From: Marc Geddes (firstname.lastname@example.org)
Date: Thu Jun 17 2004 - 23:35:54 MDT
--- Eliezer Yudkowsky <email@example.com> wrote: >
Marc Geddes wrote:
> > To approximate the collective volition of humanity
> > don't need to look at the brains of 6 billion
> > at all. In fact I think that the brains of only a
> > hundred should suffice as a very good
> > Further if we wanted to calculate the approximate
> > extrapolated volition of any particular
> > we'd simply take the CV as a generic first order
> > approximation , then add the 'moral
> > caused by the more specific mental characteristics
> > the individual under consideration.
> This doesn't follow. It's like saying that to
> compute the position of an
> arbitrary solar object, you take the average
> position of the nine planets,
> and then add the specific characteristics of the
> body in question. There
> is a sense in which it is efficient to start with
> the Sun's extrapolated
> position, to get the position of Asteroid #whatever
> in the galaxy and the
> universe, and then add corrections. But this is not
> analogous to starting
> with the collective volition as the generic first
> order approximation; it
> is analogous to starting with the fact of your
> humanity (possibly,
> masculinity or feminity) as the generic first order
> approximation. What
> part of a collective volition is universal in
> individual volitions with
> high probability (say, P > 95%) is a different
> problem from extrapolating a
> collective volition as such.
Um.. you're right. I made a mistake there. But a bit
later I said:
"To increase the accuracy of the extrapolation for
that particular individual we don't need to look at
all their mental characteristics, we just start by
factoring in the ones exerting the most 'moral
influence' on their psyche. As more mental
characteristics are considered, the 'moral
perturbation' caused by the remaining characteristics
would be growing smaller and smaller aka the astronomy
analogy. A database of 'human mental characteristics'
would be consulted, moving from a small number of
generic characteristics exerting large 'moral
influence' on the psyche, to a larger number of more
specific characteristics exerting smaller 'moral
perturbations' on the earlier approximations."

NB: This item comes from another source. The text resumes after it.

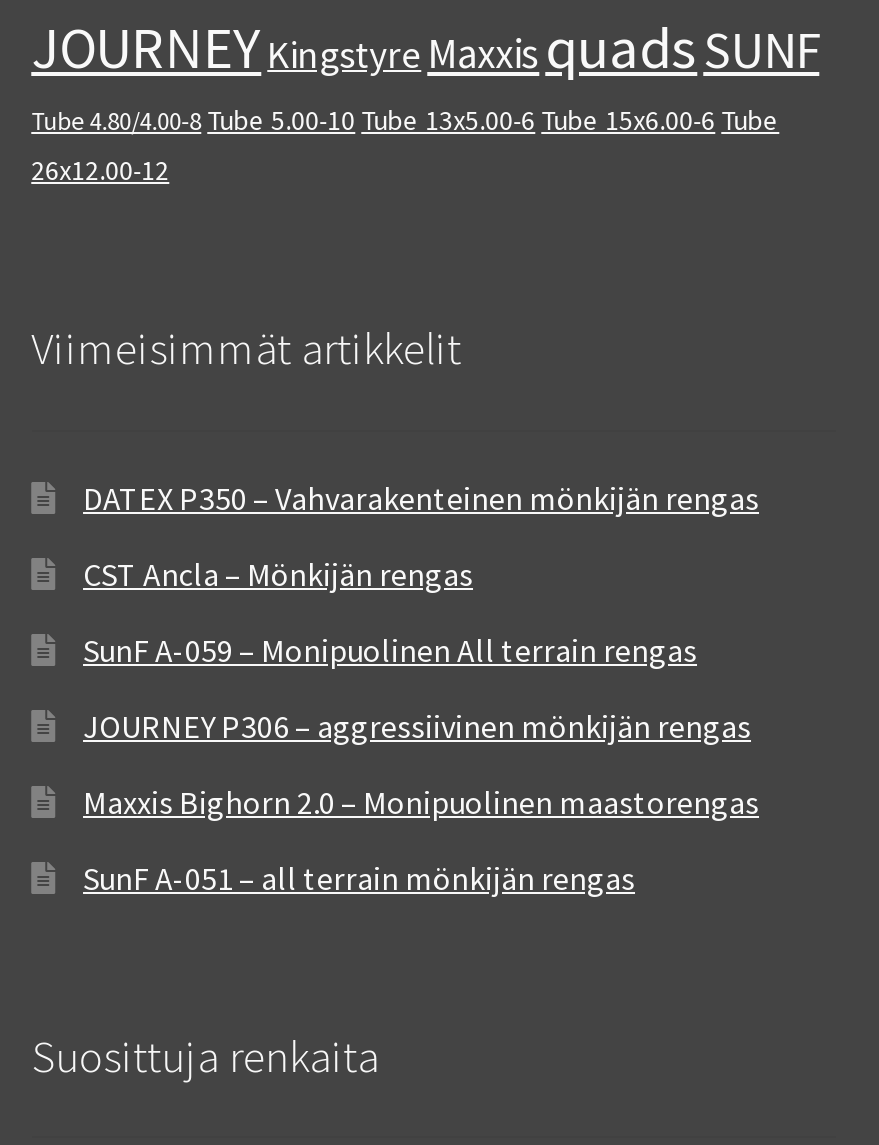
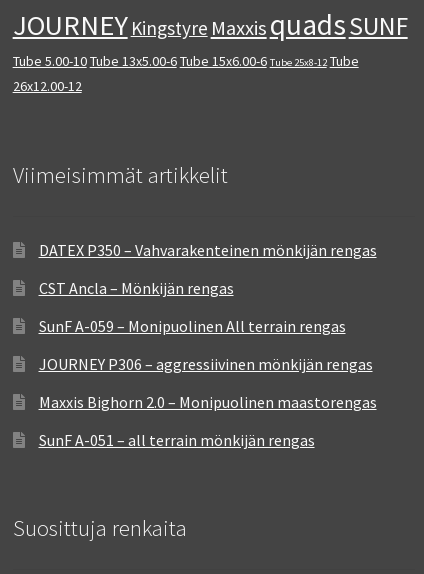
- Tube 4.80/4.00-8 Tube 5.00-10 Tube 13x5.00-6 Tube 15x6.00-6 Tube
+ Tube 5.00-10 Tube 13x5.00-6 Tube 15x6.00-6 Tube 25x8-12 Tube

We start with characteristics which are are universal
in individual volitions to a high probability for a
first order approximation, then add the corrections
for each progressively less universal human
characteristic. Do you think that would work to
produce reasonable approximations?
> PS: Geddes, can you please choose less excitable
> subject lines?
> Eliezer S. Yudkowsky
> Research Fellow, Singularity Institute for
> Artificial Intelligence
Um what's wrong with excitable subject lines? Ah..
*Marc holds out his hand lamely* ...oh..sorry.